> [What to do]:
Which of the lines below hold the word "display"? Pull each of them out.

> [Records for this task]:

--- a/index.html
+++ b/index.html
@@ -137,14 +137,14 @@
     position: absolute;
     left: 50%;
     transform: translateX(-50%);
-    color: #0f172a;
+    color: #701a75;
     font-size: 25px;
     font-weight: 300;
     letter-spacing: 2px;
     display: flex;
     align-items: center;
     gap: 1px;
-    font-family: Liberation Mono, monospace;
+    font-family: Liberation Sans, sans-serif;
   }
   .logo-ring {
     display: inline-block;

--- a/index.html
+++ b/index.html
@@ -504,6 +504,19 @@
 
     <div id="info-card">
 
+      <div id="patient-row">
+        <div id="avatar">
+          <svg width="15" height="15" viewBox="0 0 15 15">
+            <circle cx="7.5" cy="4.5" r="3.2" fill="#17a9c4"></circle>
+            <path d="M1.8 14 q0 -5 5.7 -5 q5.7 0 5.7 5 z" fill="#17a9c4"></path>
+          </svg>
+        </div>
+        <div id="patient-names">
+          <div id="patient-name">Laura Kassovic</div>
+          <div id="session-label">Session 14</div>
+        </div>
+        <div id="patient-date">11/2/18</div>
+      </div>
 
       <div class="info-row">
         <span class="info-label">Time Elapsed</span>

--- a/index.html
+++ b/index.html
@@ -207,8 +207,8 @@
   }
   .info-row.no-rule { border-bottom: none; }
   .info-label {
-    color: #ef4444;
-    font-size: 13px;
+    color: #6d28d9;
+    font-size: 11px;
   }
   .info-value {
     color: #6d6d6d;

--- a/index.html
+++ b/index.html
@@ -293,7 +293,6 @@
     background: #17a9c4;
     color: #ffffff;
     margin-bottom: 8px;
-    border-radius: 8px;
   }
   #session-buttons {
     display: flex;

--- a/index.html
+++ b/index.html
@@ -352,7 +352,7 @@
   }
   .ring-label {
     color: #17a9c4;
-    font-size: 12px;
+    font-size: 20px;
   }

---

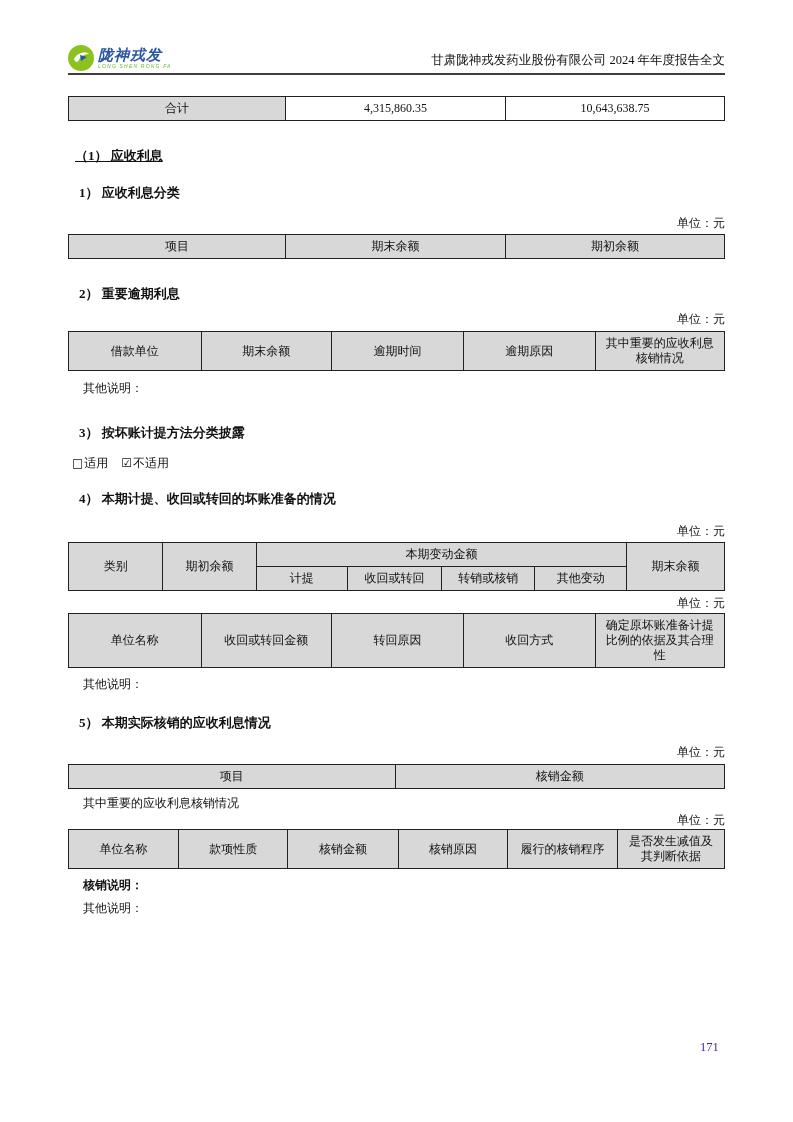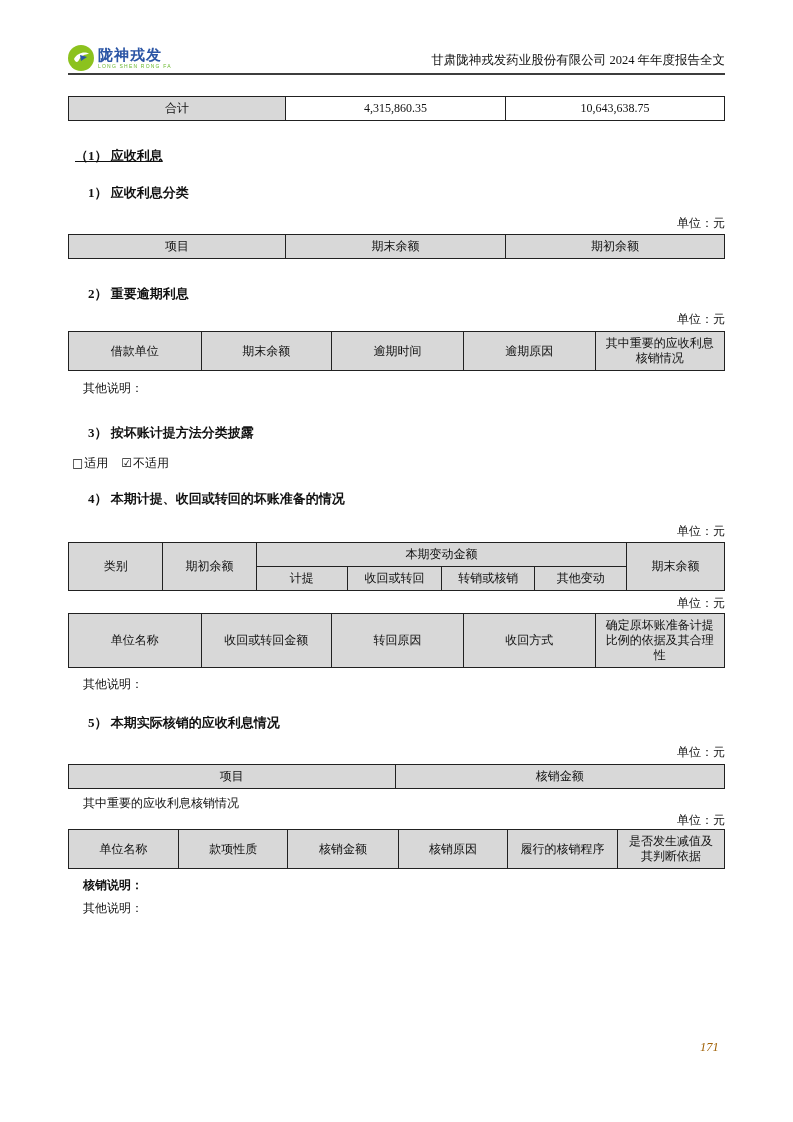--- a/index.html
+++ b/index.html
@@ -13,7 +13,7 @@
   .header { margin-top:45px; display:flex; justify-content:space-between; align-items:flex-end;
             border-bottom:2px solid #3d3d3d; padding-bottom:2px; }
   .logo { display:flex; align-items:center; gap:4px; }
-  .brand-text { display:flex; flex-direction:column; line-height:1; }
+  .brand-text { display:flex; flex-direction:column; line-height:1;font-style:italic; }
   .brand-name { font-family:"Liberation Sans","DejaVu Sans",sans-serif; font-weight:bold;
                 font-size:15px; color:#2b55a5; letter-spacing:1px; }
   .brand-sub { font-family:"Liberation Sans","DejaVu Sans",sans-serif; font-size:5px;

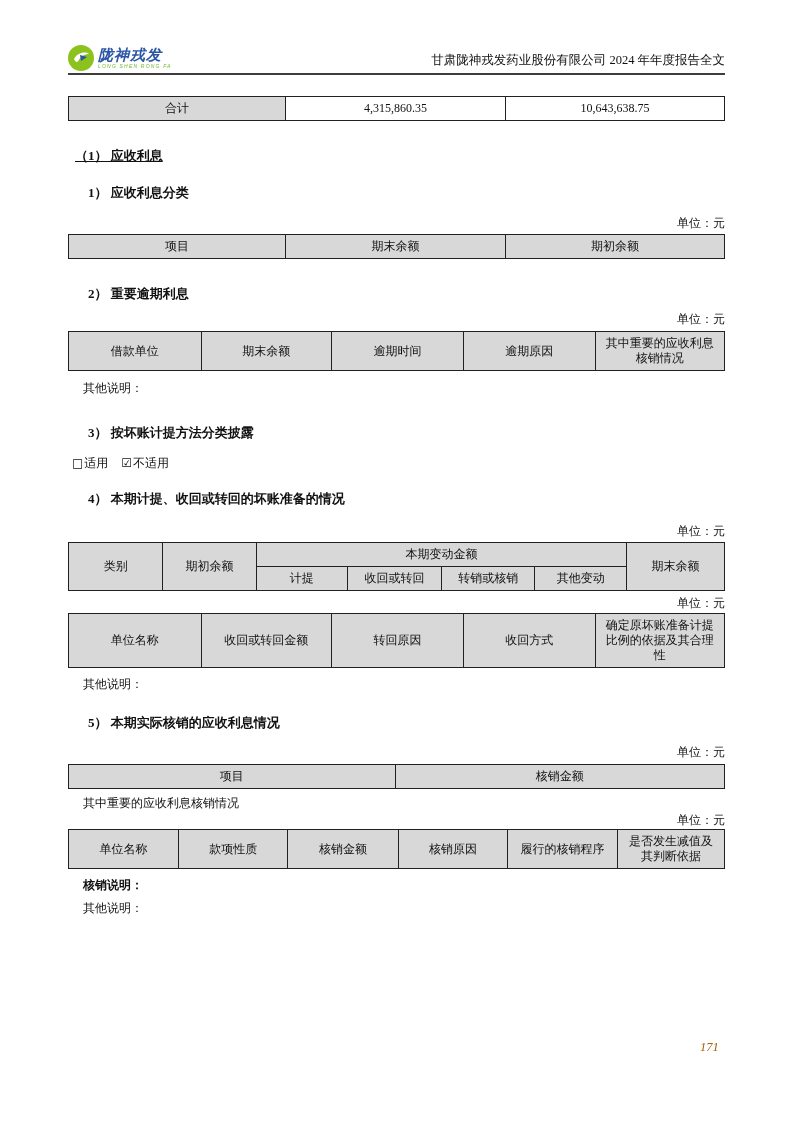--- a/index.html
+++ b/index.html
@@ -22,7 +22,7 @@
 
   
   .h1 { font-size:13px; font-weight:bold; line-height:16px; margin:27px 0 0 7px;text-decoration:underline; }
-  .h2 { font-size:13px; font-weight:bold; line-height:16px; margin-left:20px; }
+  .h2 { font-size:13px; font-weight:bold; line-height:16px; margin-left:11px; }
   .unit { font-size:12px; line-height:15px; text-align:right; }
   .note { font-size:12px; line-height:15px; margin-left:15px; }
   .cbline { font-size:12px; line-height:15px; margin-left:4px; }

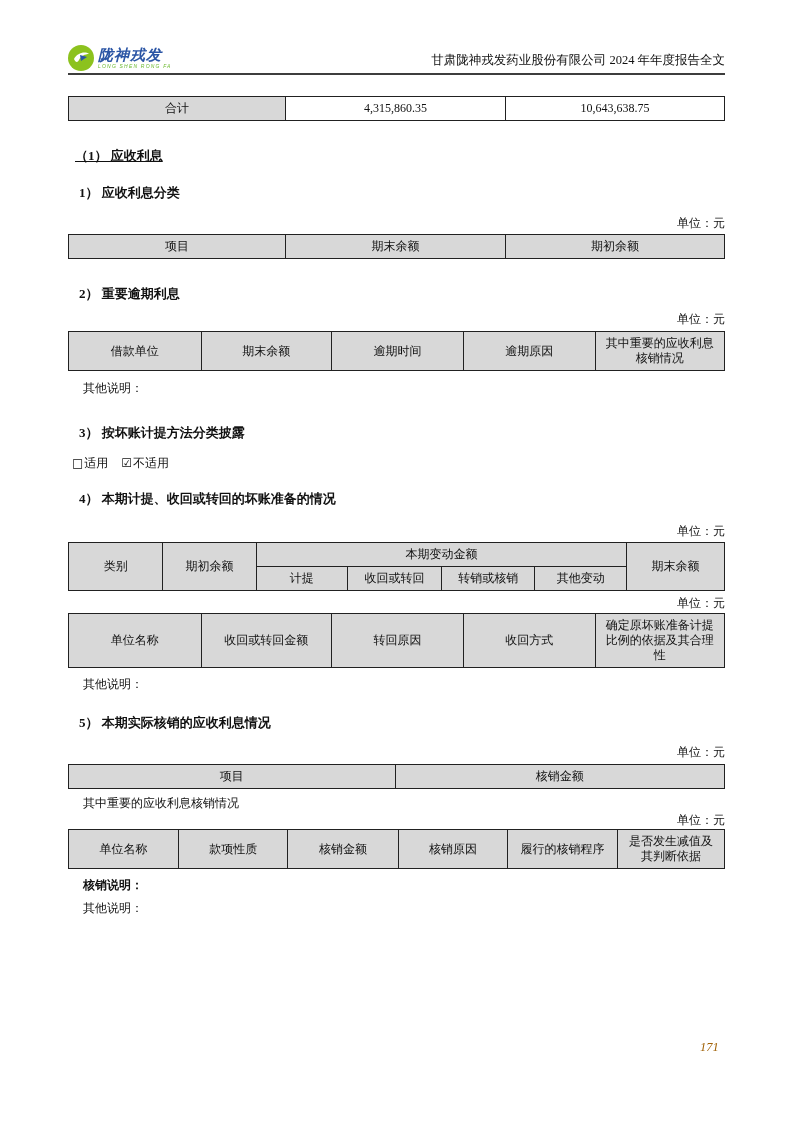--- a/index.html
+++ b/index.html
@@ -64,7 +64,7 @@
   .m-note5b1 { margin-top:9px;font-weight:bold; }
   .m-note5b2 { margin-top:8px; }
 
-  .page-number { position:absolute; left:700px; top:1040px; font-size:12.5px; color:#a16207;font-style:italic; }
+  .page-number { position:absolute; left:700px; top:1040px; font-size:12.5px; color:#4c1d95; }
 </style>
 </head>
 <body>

* * *

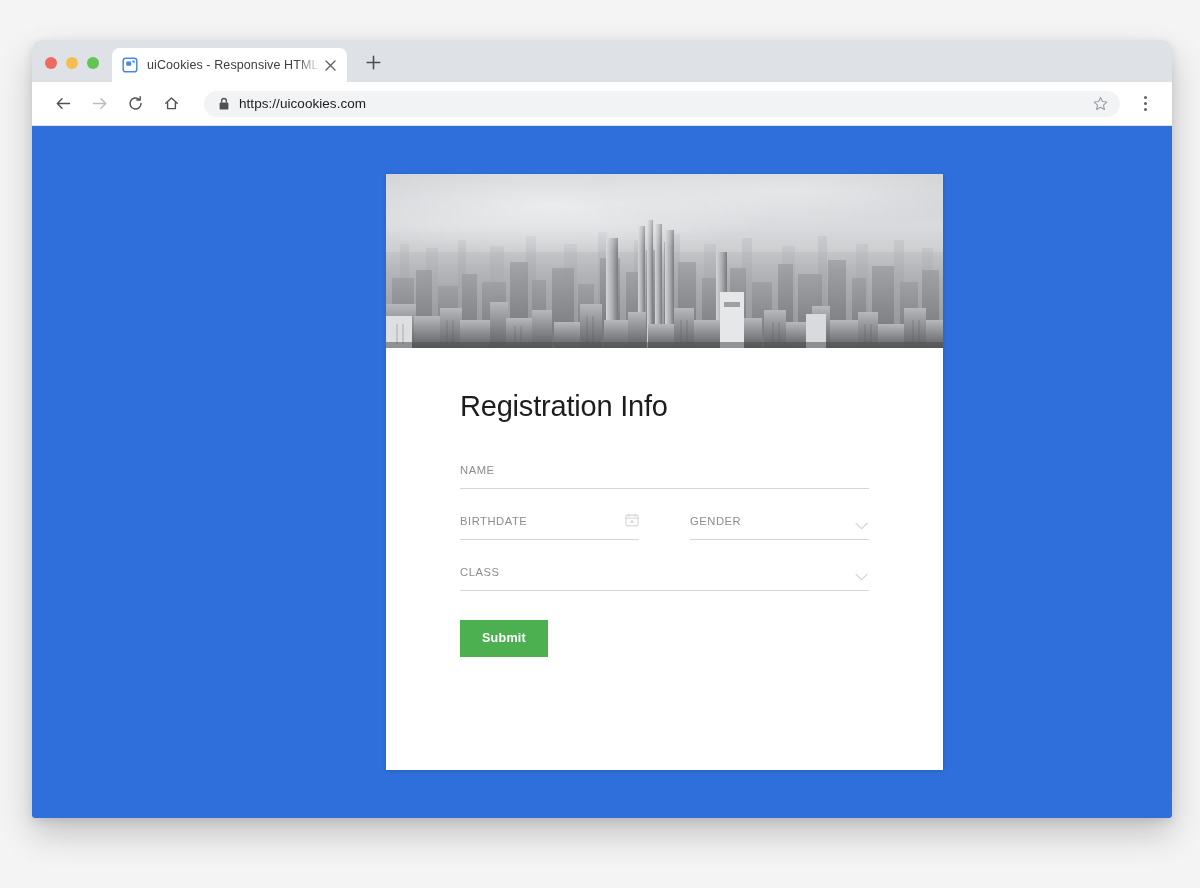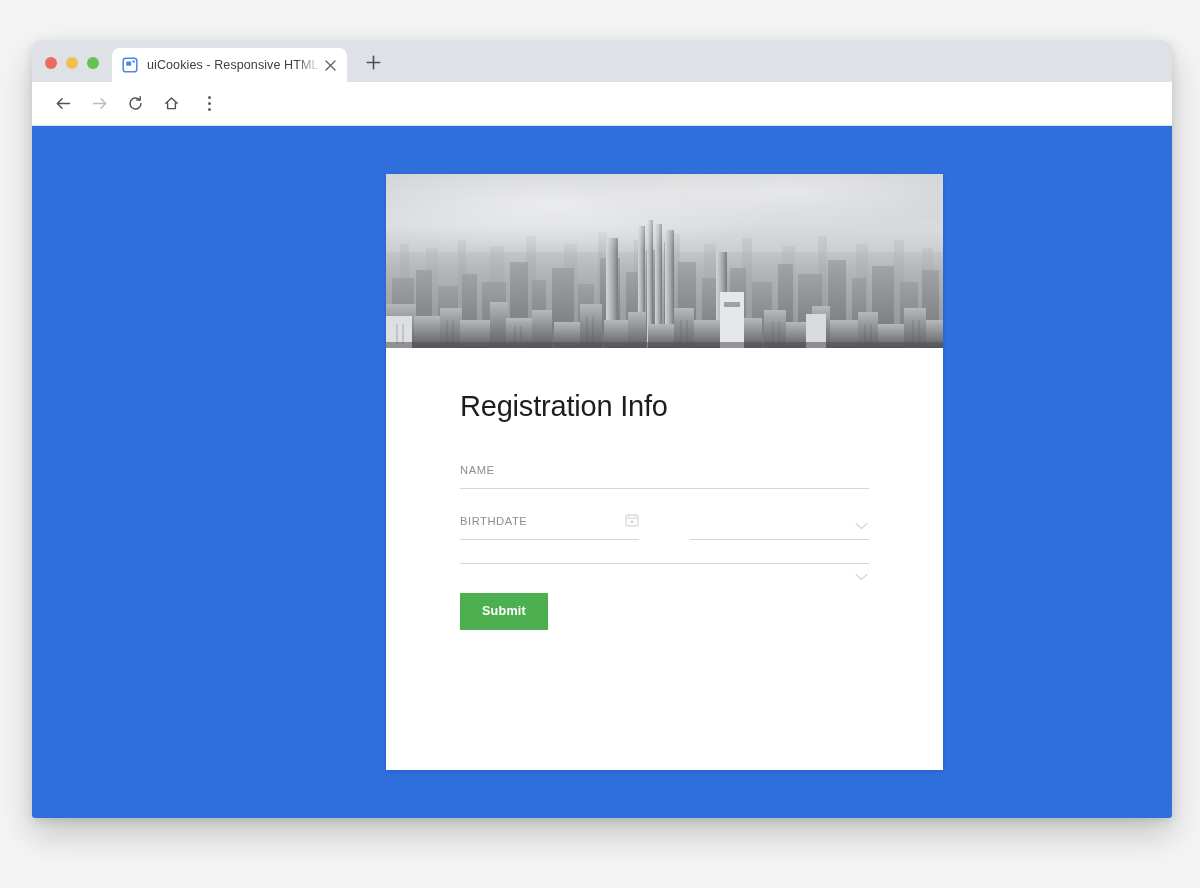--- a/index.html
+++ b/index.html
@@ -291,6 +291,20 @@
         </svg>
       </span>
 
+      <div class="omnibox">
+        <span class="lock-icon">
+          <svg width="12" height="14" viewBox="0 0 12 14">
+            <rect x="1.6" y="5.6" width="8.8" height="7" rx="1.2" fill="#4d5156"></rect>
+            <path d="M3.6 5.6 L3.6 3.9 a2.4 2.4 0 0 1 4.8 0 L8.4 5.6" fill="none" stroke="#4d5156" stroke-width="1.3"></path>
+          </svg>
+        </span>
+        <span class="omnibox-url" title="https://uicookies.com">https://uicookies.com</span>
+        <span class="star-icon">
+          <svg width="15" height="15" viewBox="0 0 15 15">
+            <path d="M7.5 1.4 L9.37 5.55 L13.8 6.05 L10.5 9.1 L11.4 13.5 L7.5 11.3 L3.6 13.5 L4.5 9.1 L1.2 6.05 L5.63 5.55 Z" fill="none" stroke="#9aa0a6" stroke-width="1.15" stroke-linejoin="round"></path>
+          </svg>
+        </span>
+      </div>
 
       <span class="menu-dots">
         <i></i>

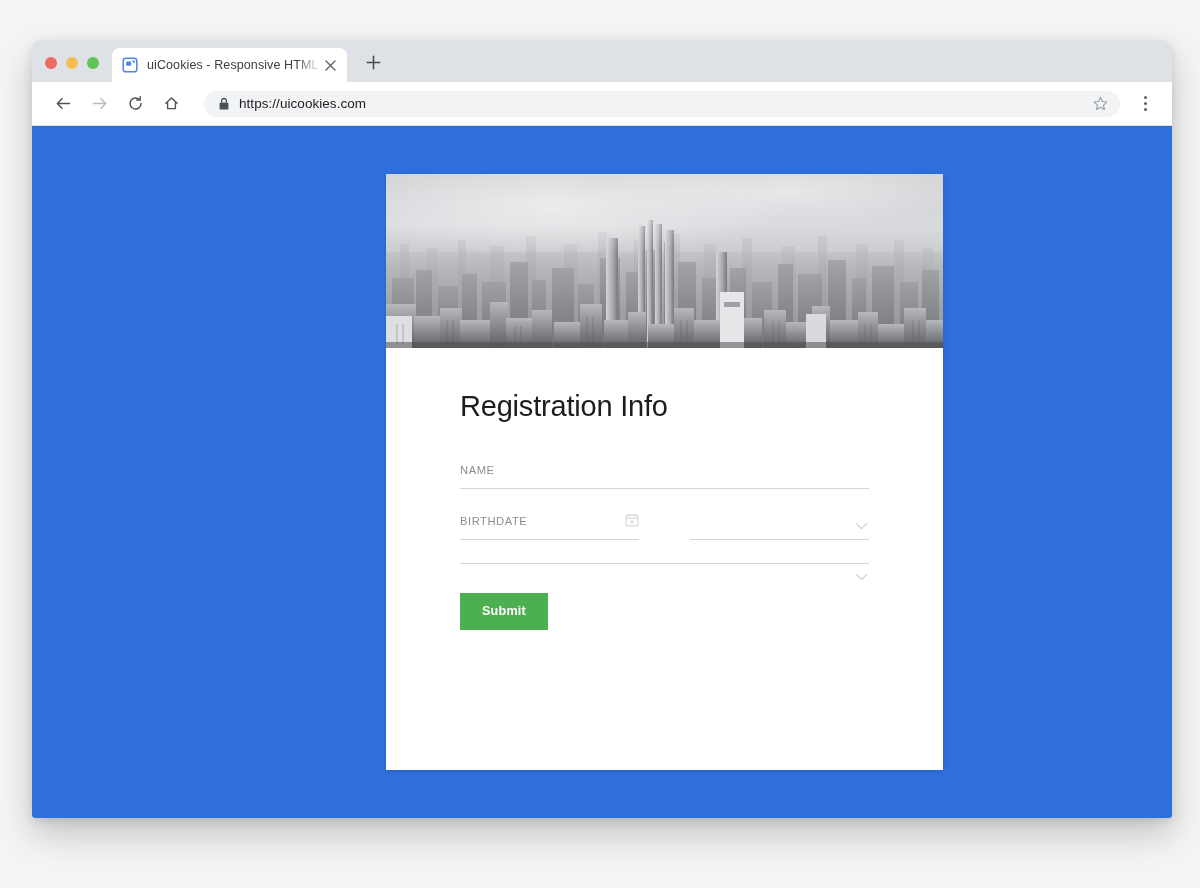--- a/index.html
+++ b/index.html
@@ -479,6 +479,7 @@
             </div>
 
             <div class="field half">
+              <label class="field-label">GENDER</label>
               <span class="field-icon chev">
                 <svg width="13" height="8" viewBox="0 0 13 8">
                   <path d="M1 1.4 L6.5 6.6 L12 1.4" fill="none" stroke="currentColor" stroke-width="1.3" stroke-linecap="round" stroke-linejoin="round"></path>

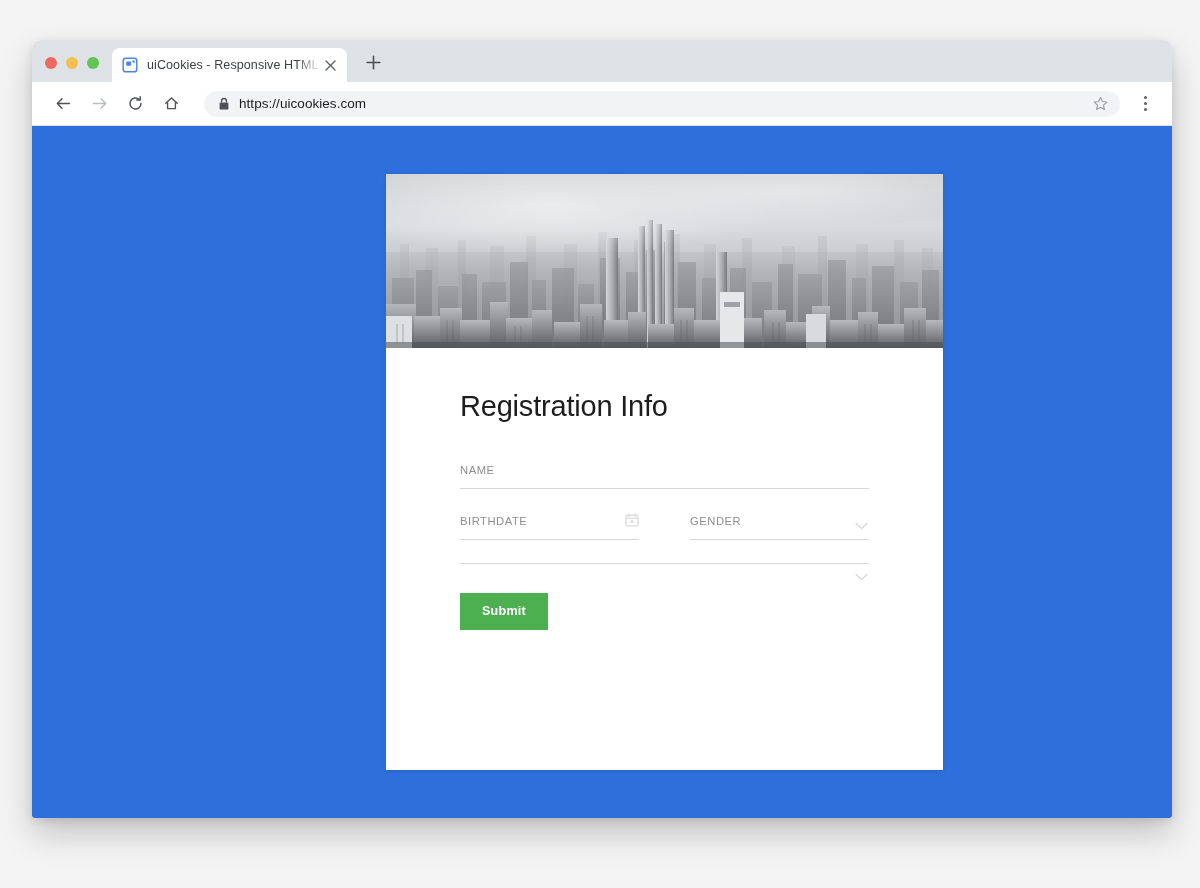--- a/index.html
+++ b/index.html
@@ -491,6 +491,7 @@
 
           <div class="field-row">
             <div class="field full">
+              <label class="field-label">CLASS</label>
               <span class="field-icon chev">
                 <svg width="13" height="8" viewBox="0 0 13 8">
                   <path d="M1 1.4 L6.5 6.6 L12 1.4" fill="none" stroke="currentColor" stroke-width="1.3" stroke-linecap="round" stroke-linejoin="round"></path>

> [Output for this task]:
     display: flex;
     display: inline-block;
     display: flex;
   .header { margin-top:45px; display:flex; justify-content:space-between; align-items:flex-end;
   .logo { display:flex; align-items:center; gap:4px; }
-  .brand-text { display:flex; flex-direction:column; line-height:1; }
+  .brand-text { display:flex; flex-direction:column; line-height:1;font-style:italic; }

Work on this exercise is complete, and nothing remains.